Sandra Idossou sur la non répression des sachets plastiques : « L’engouement pour les masques réutilisables prouvent que si on veut, on le peut »

Fulbert ADJIMEHOSSOU 5 juin 2020

Engagée dans la lutte contre les sachets plastiques, Sandra Idossou est sidérée par l’enthousiasme des Béninois à produire des masques en tissu pour faire face à la pandémie. Une volonté qui, dit-elle, est encore indispensable dans la lutte contre les emballages plastiques et pour la laquelle la loi votée passe sous silence.

5 juin 2020. On célèbre la Journée mondiale de l’Environnement. La pollution plastique persiste malgré la loi. Quel est votre état d’âme ?
Dans quelques mois nous allons fêter les trois ans du vote de cette loi sur les sachets plastiques au Bénin. Malheureusement, rien n’a évolué depuis. C’est triste de savoir que cette foi qu’on avait en nos autorités, malheureusement, au niveau de la mise en application de cette loi, rien n’a été fait. Je ne saurai dire malheureusement ce qui justifie cela. Mais tout est une question de volonté. On a bien vu dans ce pays que quand on veut quelque chose, on sait trouver des solutions. C’est probablement qu’il n’y a pas assez de volonté ou qu’il y ait un lobbying d’industriels derrière la non application. C’est très triste parce que nous avions cru qu’il y avait de la bonne volonté pour changer les choses en matière de protection de l’environnement. Si nos autorités décident aujourd’hui qu’on n’ait plus de sachets, nous n’en aurons pas. On a vu que quand ils ont la volonté et qu’ils croient en quelque chose, ils arrivent à trouver les moyens. Pour moi, il n’y a pas eu assez de volonté. Je ne pense pas que ce soit un manque de moyens.

Parlant de volonté, les Béninois n’ont pas hésité à se trouver des masques en tissu quand il s’est agi de se protéger contre la Covid-19. Beaucoup en tirent des revenus. N’est-ce pas possible de trouver, aussi des alternatives aux sachets plastiques et de créer des emplois ?
Le fait que du jour au lendemain, les Béninois se soient mis aux masques réutilisables prouvent une fois encore que si on veut, on le peut. Par contre, il faut faire très attention. Tout ce qui est vendu aux abords de nos routes ne respecte les règles de sécurité.
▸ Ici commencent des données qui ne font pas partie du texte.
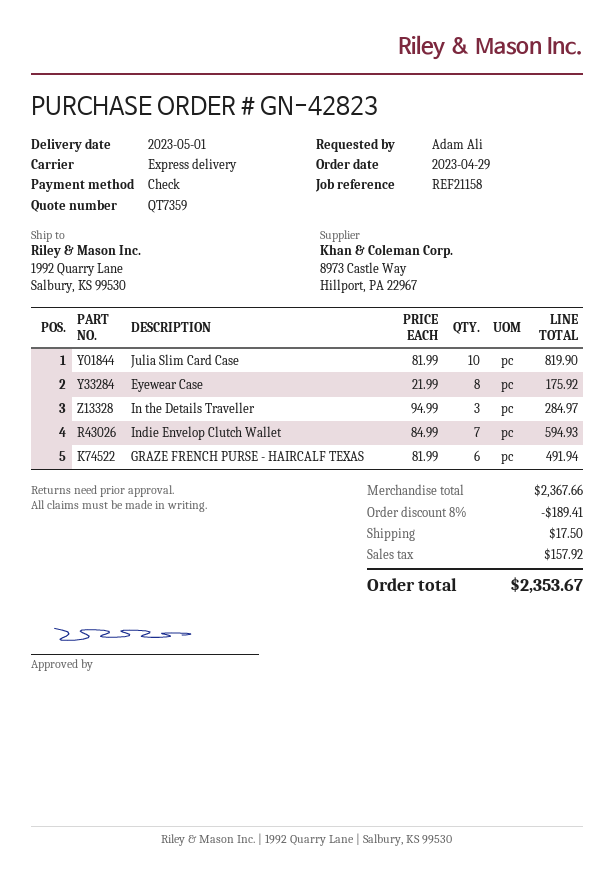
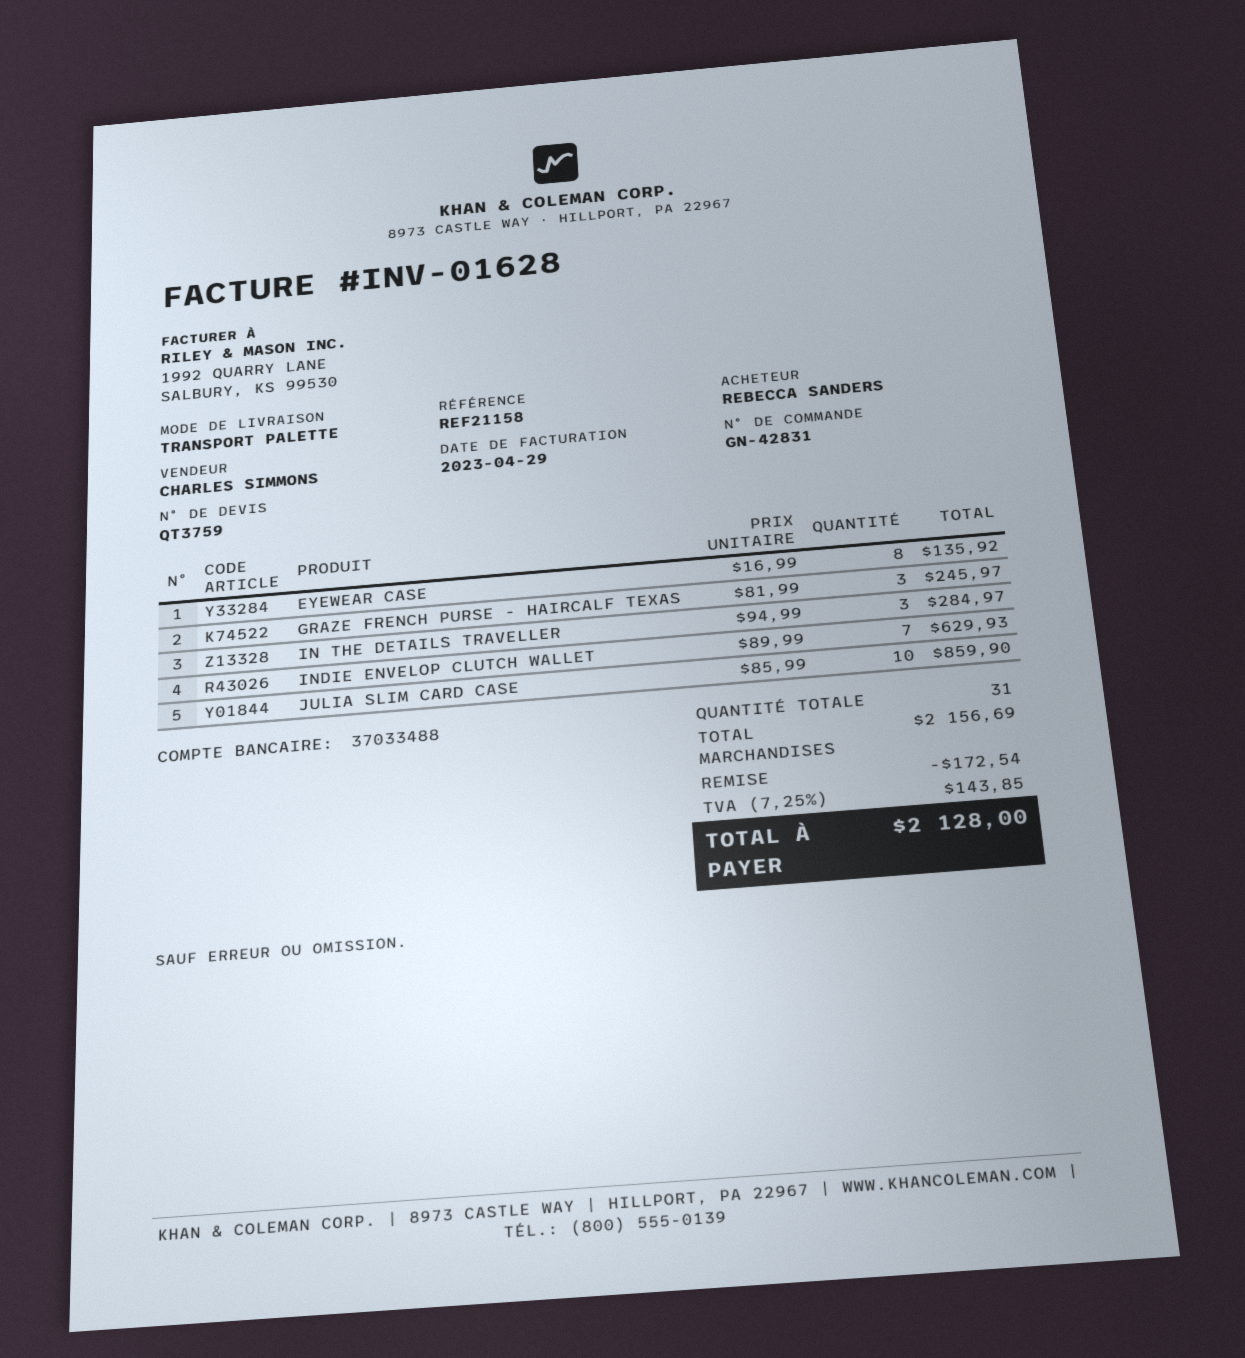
quote number: QT7359 -> QT3759
order number: GN-42823 -> GN-42831
ordered by: Adam Ali -> REBECCA SANDERS
shipping method: express -> pallet freight
Julia Slim Card Case: 10 x 81.99 = 819.90 -> 10 x 85.99 = 859.90
Eyewear Case: 8 x 21.99 = 175.92 -> 8 x 16.99 = 135.92
Indie Envelop Clutch Wallet: 7 x 84.99 = 594.93 -> 7 x 89.99 = 629.93
GRAZE FRENCH PURSE - HAIRCALF TEXAS: 6 x 81.99 = 491.94 -> 3 x 81.99 = 245.97
subtotal: 2367.66 -> 2156.69
discount: 189.41 -> 172.54
shipping: 17.50 -> none
tax: 157.92 -> 143.85
total: 2353.67 -> 2128.00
Il y en a quelques-uns qui les respectent. Je salue l’effort de ceux qui travaillent pour que les Béninois aient des masques de tissu pour éviter de continuer à déposer des tonnes de masques jetables dans la nature. Quand on sait que dans notre pays, les déchets ne sont pas traités, malheureusement, il nous arrive d’en trouver sur les bords de nos routes. C’est aussi une question de responsabilité individuelle et collective.
Par rapport aux sachets en tissu, je crois qu’on peut avoir le même engouement. Le jour où les sachets ne seront pas disponibles pour emballer nos produits, vous verrez que nous allons nous tourner vers les emballages alternatifs. Pour moi, c’est la facilité de trouver un sachet plastique qui fait que les Béninois n’arrivent pas à utiliser d’autres emballages autres que les plastiques.

Pensez-vous que quelque chose va changer après la Covid au profit de l’Environnement ?
C’est vrai que quand il y a eu le confinement, on s’est tous émerveillés du fait qu’au moins, pour quelques temps l’environnement allait respirer un peu. C’est vrai qu’il y a eu moins de voyage et donc moins de pollution. Malheureusement, en regardant ce qui se passe, on se rend compte que cette période de pandémie a aussi causé beaucoup de dégâts. C’est-à-dire les déchets qui ont été générés dans la riposte de la Covid-19, les déchets médicaux, les masques de protection, les combinaisons. Je me demande ce que notre environnement va devenir avec ces déchets. Au cours de cette journée dédiée à l’environnement, j’ai encore un peu plus peur.

Les Ecorununing reprennent quand ? Allez-vous changer de stratégies ?
Je n’ai aucune idée de quand les regroupements peuvent reprendre. Donc je ne saurai dire quand est-ce que nos Ecorunning vont reprendre. On verra sous quelle forme on pourra reprendre. Ecorunning, c’était pour sensibiliser les populations. Mais je pense qu’aujourd’hui, pour les fois à venir, il faut trouver un moyen de sensibiliser nos autorités à faire ce qu’elles doivent faire. Je ne pense pas que toute la responsabilité soit du fait des populations. S’il y a des sensibilisations à faire, c’est aller plutôt vers les autorités, celles qui doivent prendre les bonnes décisions.